Hard filters must be applied before ranking when correctness matters. A restaurant outside delivery range, closed, unavailable, or not serving the searched item should not appear just because it has a high relevance score. A common pattern is: retrieve broad candidates, apply eligibility filters, rank eligible candidates, then hydrate response details.
Index freshness is a first-class design concern. Static fields like restaurant name, cuisine, address, and menu descriptions can live in the search index. Volatile fields like open/closed status, inventory, courier-constrained availability, surge fees, and delivery ETA are often fetched from authoritative services at query time or stored in a fast side cache.
Sharding strategy depends on the access pattern. Text-heavy systems often shard by document ID or term; local marketplace search benefits from geo-aware sharding so most queries hit a small number of nearby partitions. Replication supports read throughput and availability, while scatter-gather fanout must be bounded to protect p99.

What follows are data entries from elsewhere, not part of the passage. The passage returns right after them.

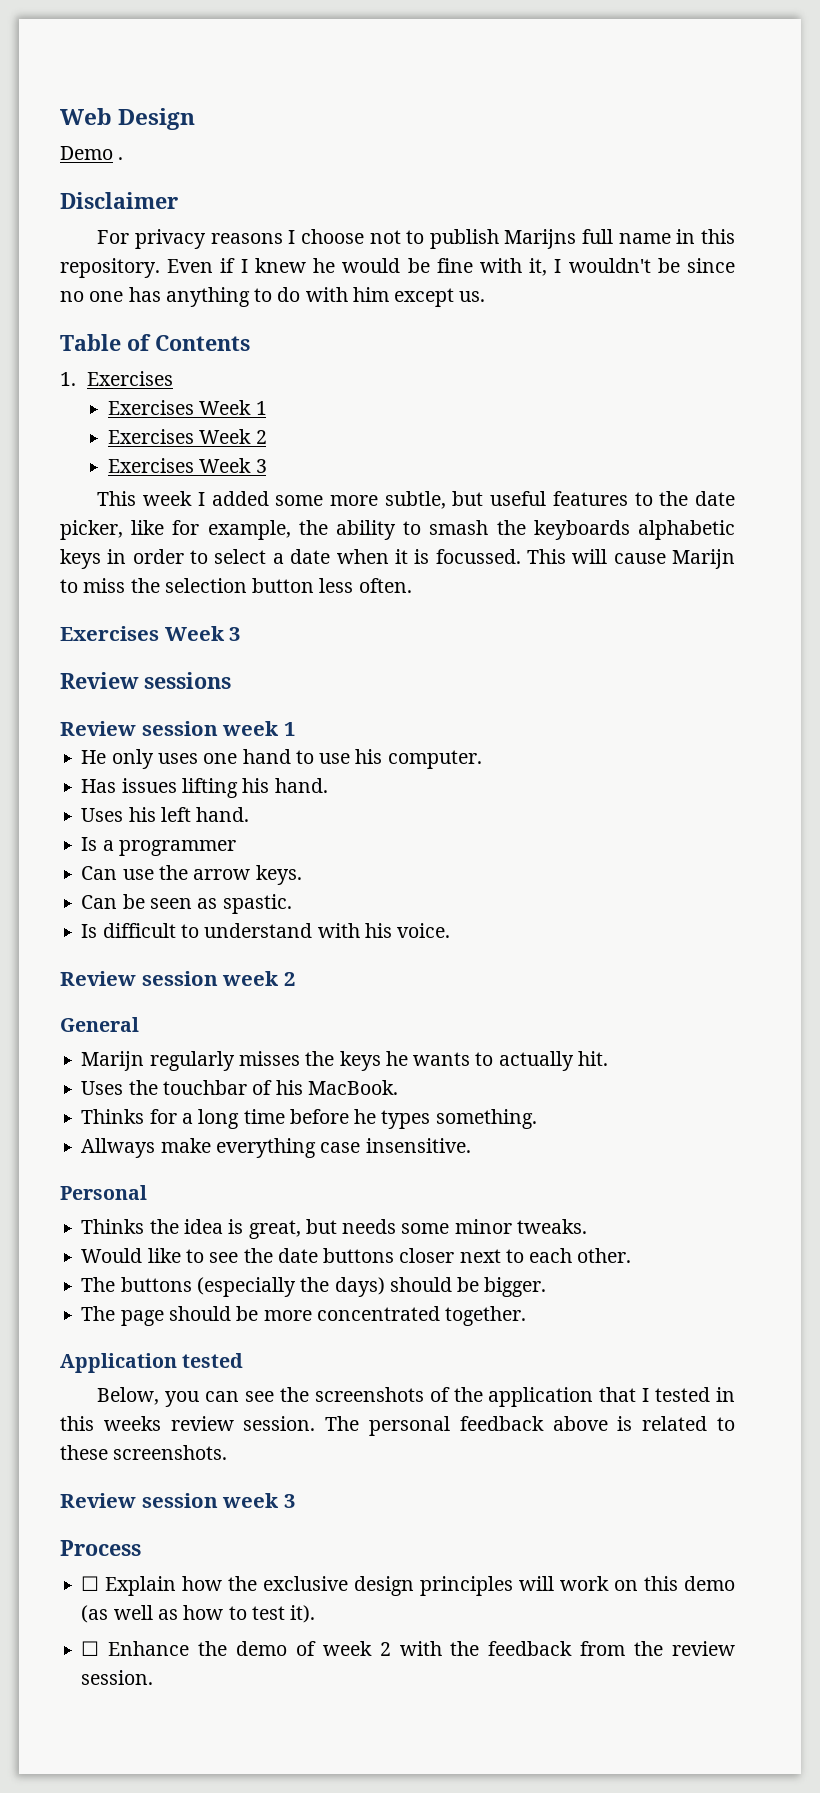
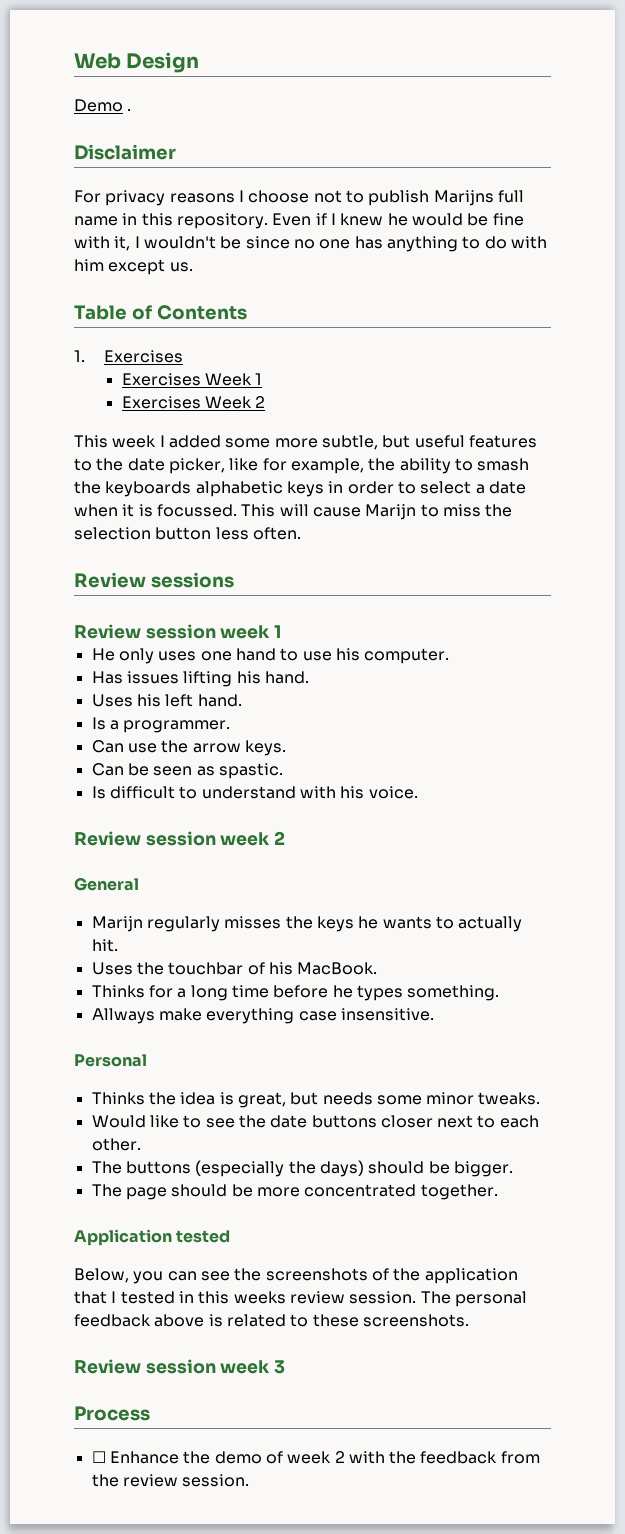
[107,458,267,473] // Exercises Week 3 -> (266, 402) none
[60,626,241,641] // Exercises Week 3 -> (301, 533) none
[118,840,236,856] programmer -> [123,720,231,733] programmer.
[81,1576,735,1596] [81,1605,316,1623] // ☐ Explain how the exclusive design principles will work on this demo (as well as how to test it). -> (150, 1413) none

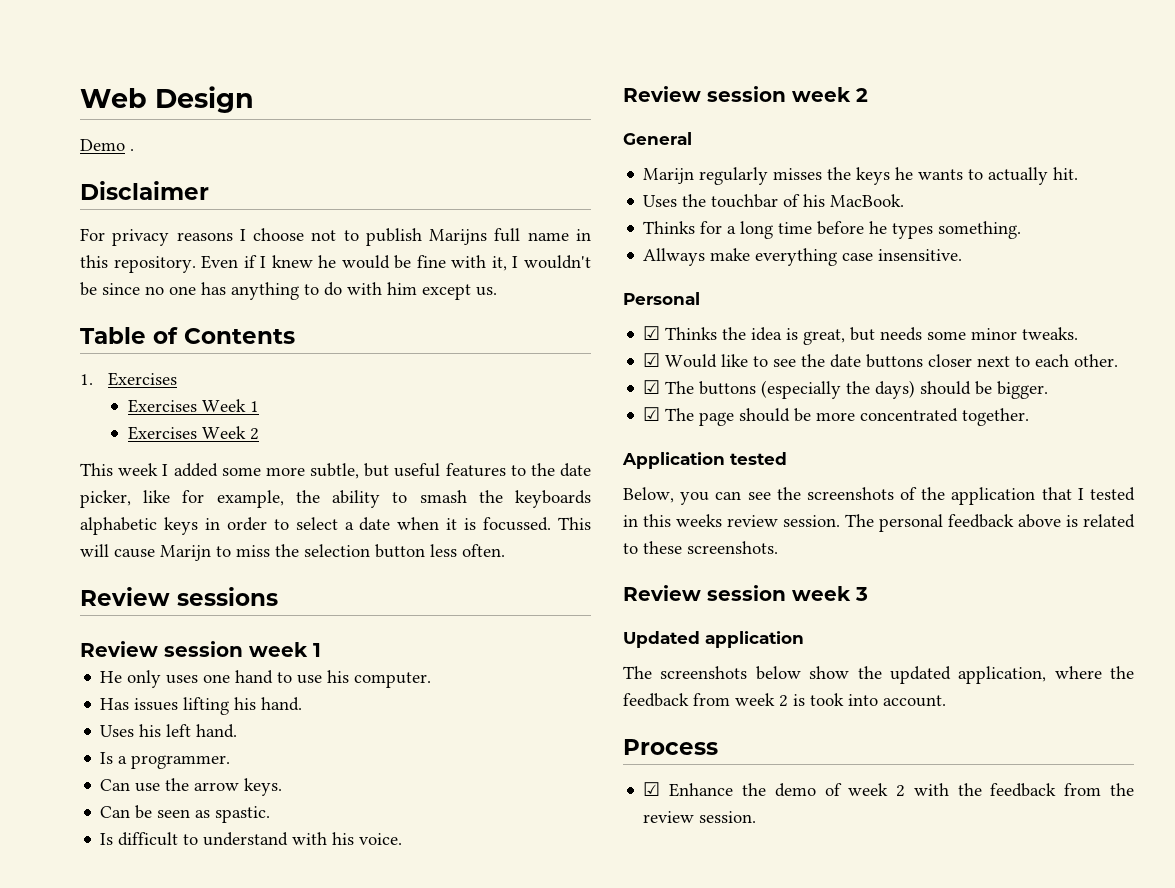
(147, 1060) none -> [643,326,661,340] ☑
(541, 1098) none -> [643,353,661,367] ☑
(141, 1144) none -> [643,380,661,394] ☑
(513, 1169) none -> [643,407,661,421] ☑
(286, 1367) none -> [623,631,804,648] [623,666,1134,684] [623,693,946,707] // Updated application // The screenshots below show the updated application, where the feedback from week 2 is took into account.
[91,1451,106,1463] ☐ -> [643,782,661,796] ☑

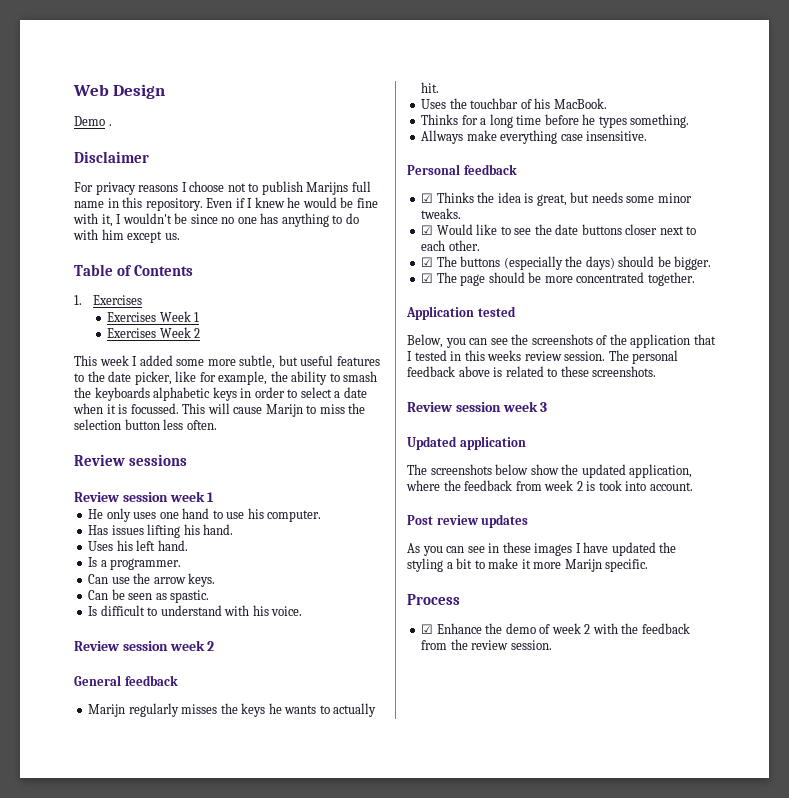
(692, 138) none -> [124,675,178,686] feedback
(700, 298) none -> [463,164,517,175] feedback
(946, 701) none -> [407,514,529,528] [407,542,677,556] [407,558,649,572] // Post review updates // As you can see in these images I have updated the styling a bit to make it more Marijn specific.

Caching is extremely valuable for autocomplete and popular local queries. Use Redis or in-process caches for normalized prefixes like "sus" in a city cell, and cache result IDs separately from hydrated restaurant details. Short TTLs reduce stale closed-store results; event-driven invalidation is useful for high-impact changes.
Query normalization improves recall: lowercase, trim whitespace, remove punctuation, handle accents, synonyms, common misspellings, and cuisine aliases such as "bbq" versus "barbecue". For autocomplete, preserve prefix semantics; for full search, tokenization and synonym expansion can be more aggressive.

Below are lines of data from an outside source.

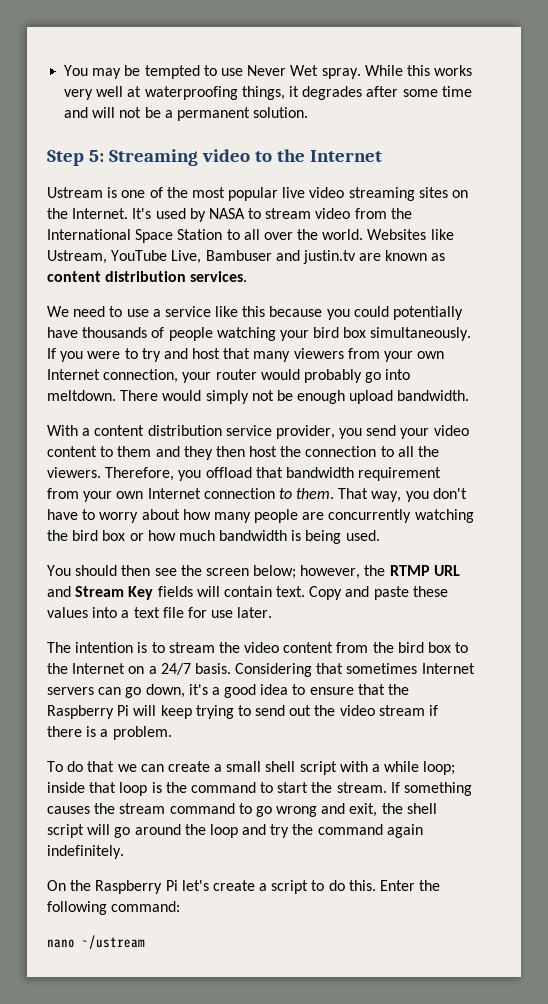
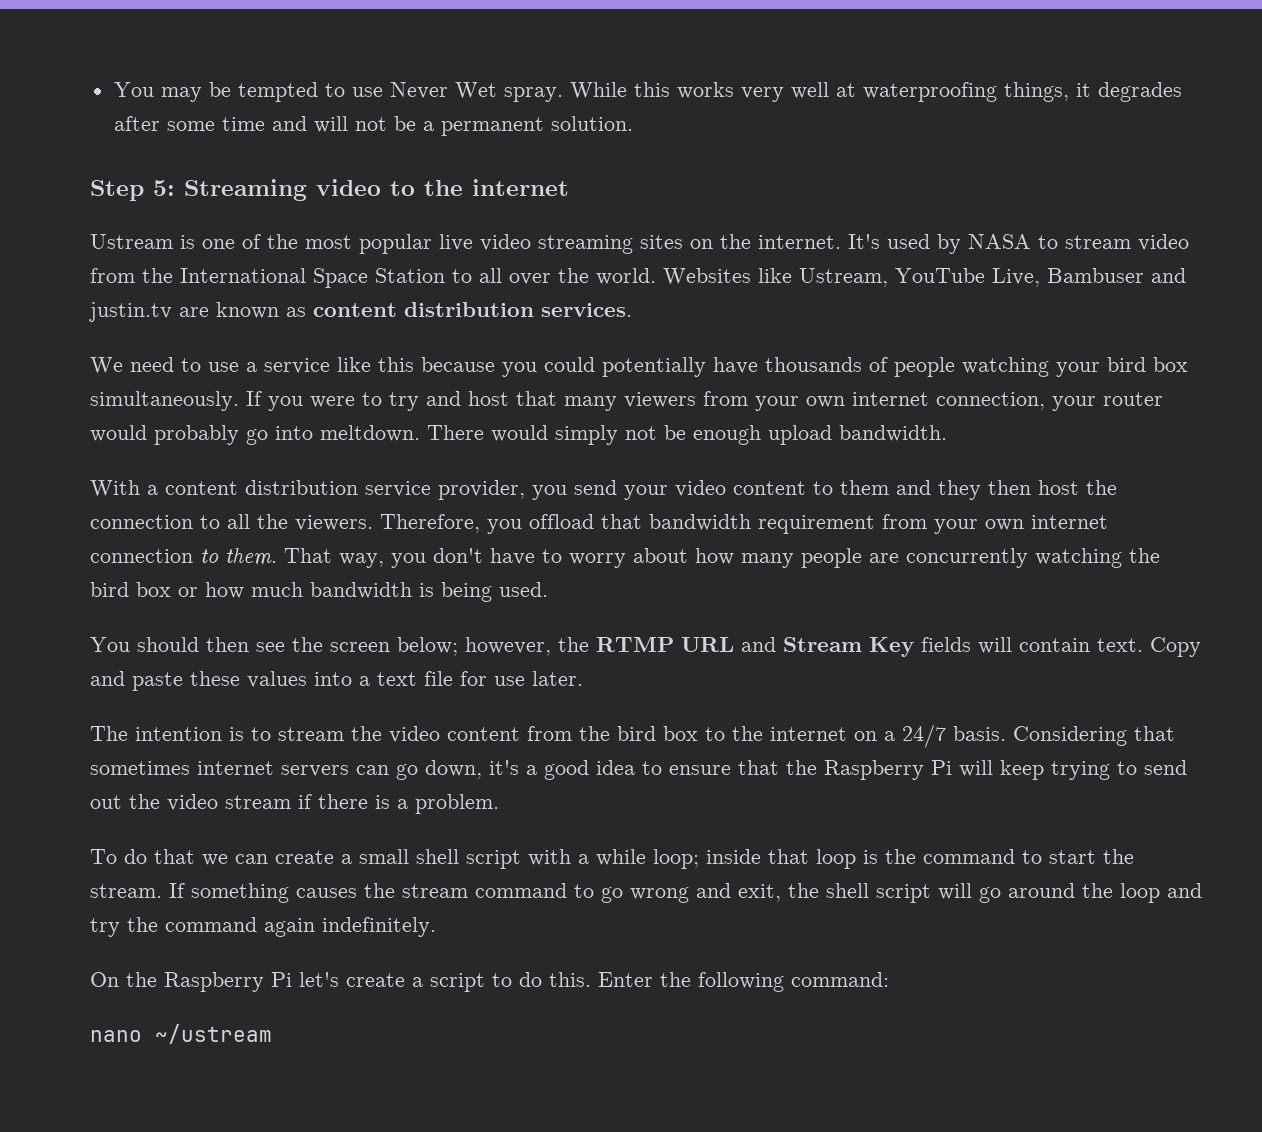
[309,150,382,162] Internet -> [472,179,569,196] internet
[72,208,129,219] Internet. -> [758,235,841,249] internet.
[47,369,100,380] Internet -> [852,392,929,406] internet
[147,488,201,499] Internet -> [1031,515,1108,529] internet
[72,663,126,674] Internet -> [770,727,847,741] internet
[421,663,475,674] Internet -> [197,761,274,775] internet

Latency budgets should be explicit. For example: API gateway 5 ms, query parsing 5 ms, index lookup 30 ms, availability/ETA fanout 40 ms, ranking 10 ms, hydration 20 ms, leaving buffer for network variance. Designing for p99 < 200 ms requires bounded fanout, timeouts, fallbacks, and partial degradation.

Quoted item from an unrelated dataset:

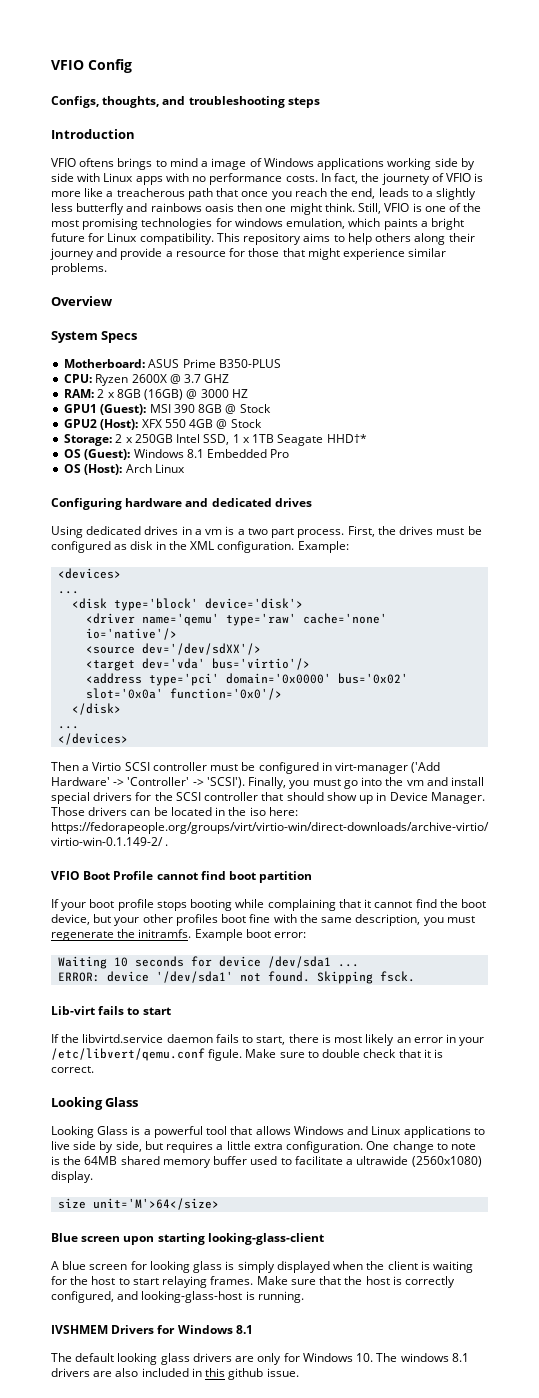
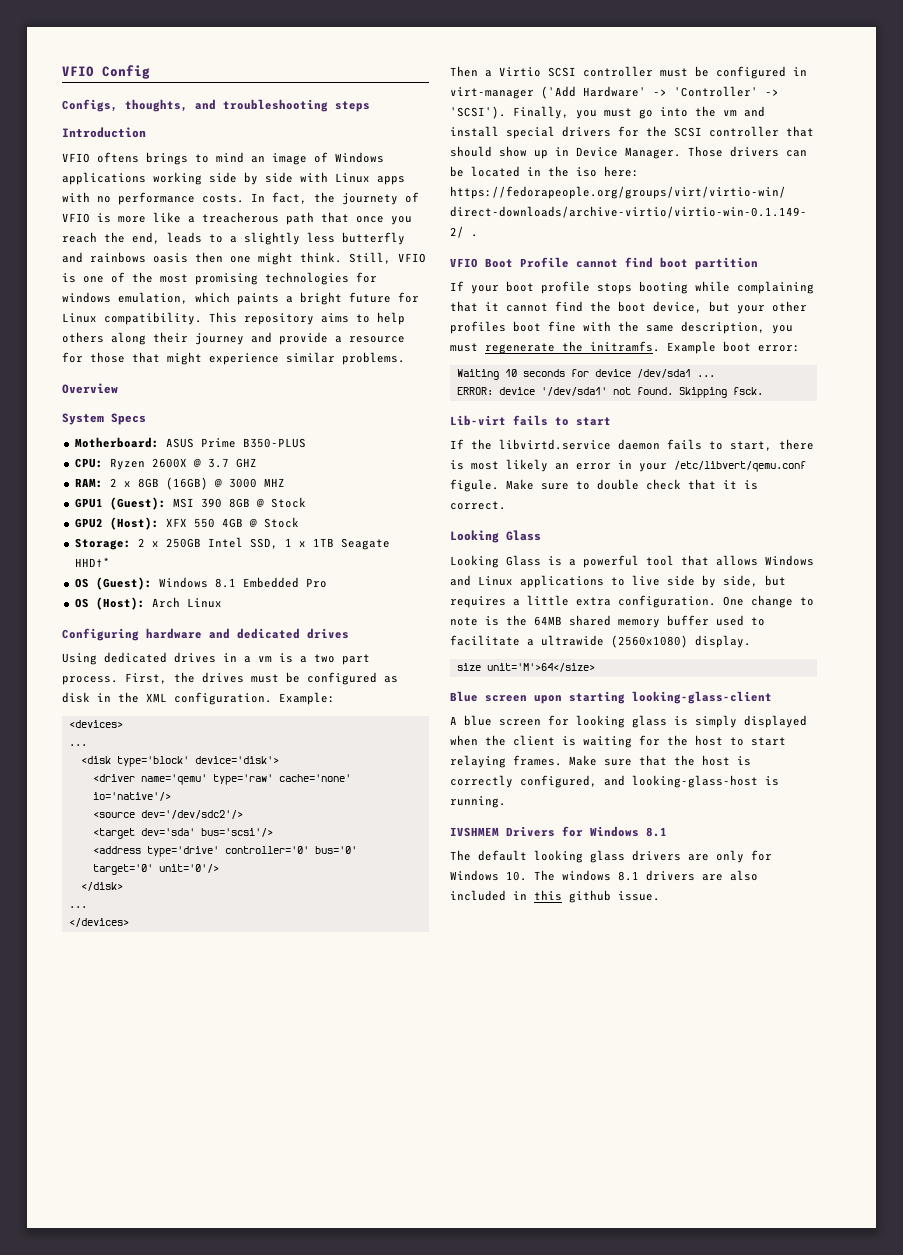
[201,161,209,167] a -> [251,156,265,163] an
[231,389,248,398] HZ -> [263,478,285,487] MHZ
[142,643,262,655] dev='/dev/sdXX'/> -> [140,810,243,819] dev='/dev/sdc2'/>
[142,658,311,670] dev='vda' bus='virtio'/> -> [140,828,273,837] dev='sda' bus='scsi'/>
[149,673,409,686] [86,688,283,700] type='pci' domain='0x0000' bus='0x02' slot='0x0a' function='0x0'/> -> [146,846,357,857] [92,864,219,875] type='drive' controller='0' bus='0' target='0' unit='0'/>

Monitoring should cover both system health and result correctness. Track p50, p95, p99, timeout rate, cache hit rate, index lag, zero-result rate, stale-result reports, shard hot spots, and dependency failures. Search-specific alerts catch failures that generic CPU or memory metrics miss.
Failure handling should degrade gracefully. If personalization or ETA service times out, return text-and-geo-ranked restaurants with approximate delivery time rather than failing the request. If a shard is unavailable, return partial results with enough redundancy from replicas, but avoid silently showing ineligible restaurants.

Worked example

For Design Uber Eats-style search function, a strong candidate starts by clarifying scope: “Are we searching restaurants only, menu items too, or both? Do we need autocomplete? What are the expected QPS, latency target, geographic scale, and freshness requirements for open status and menus?” Then they declare assumptions, for example: 50M restaurants/items globally, local queries dominate, p99 under 200 ms, and open/closed status must be accurate within seconds.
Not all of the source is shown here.